--- Task instructions ---
Apart from the images, every record here needs to be copied exactly.
---------- The data ----------
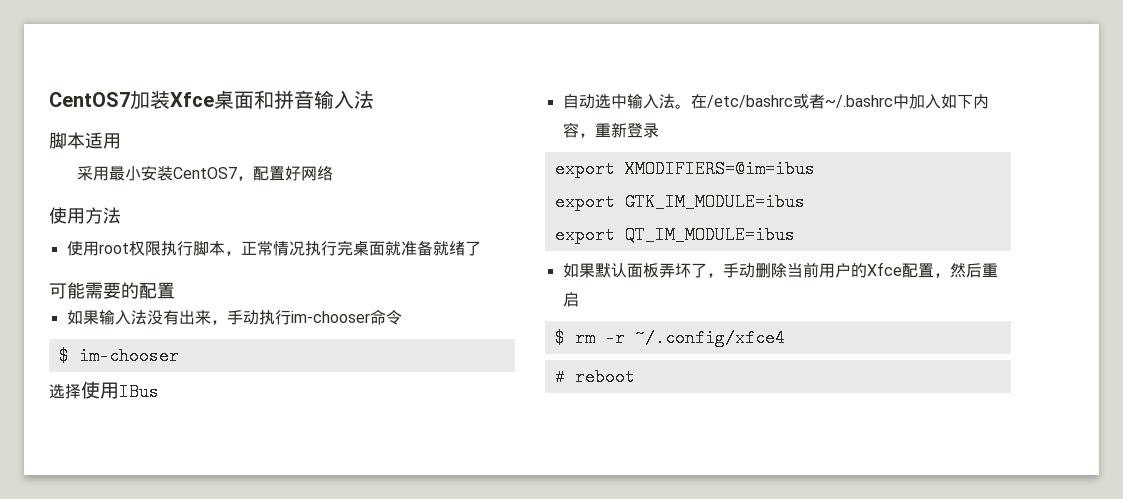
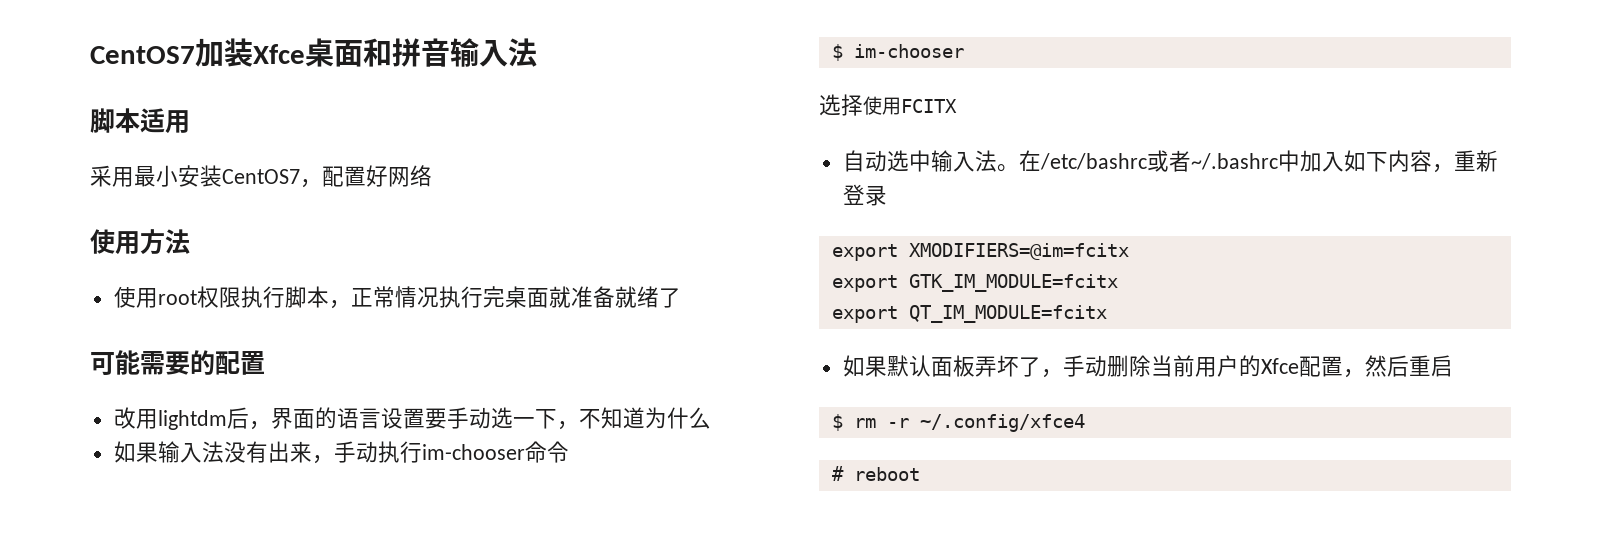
+ 改用lightdm后，界面的语言设置要手动选一下，不知道为什么
- 选择使用IBus
+ 选择使用FCITX
- export XMODIFIERS=@im=ibus
- export GTK_IM_MODULE=ibus
- export QT_IM_MODULE=ibus
+ export XMODIFIERS=@im=fcitx
+ export GTK_IM_MODULE=fcitx
+ export QT_IM_MODULE=fcitx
----------
--- Solution ---
+ 改用lightdm后，界面的语言设置要手动选一下，不知道为什么
- 选择使用IBus
+ 选择使用FCITX
- export XMODIFIERS=@im=ibus
- export GTK_IM_MODULE=ibus
- export QT_IM_MODULE=ibus
+ export XMODIFIERS=@im=fcitx
+ export GTK_IM_MODULE=fcitx
+ export QT_IM_MODULE=fcitx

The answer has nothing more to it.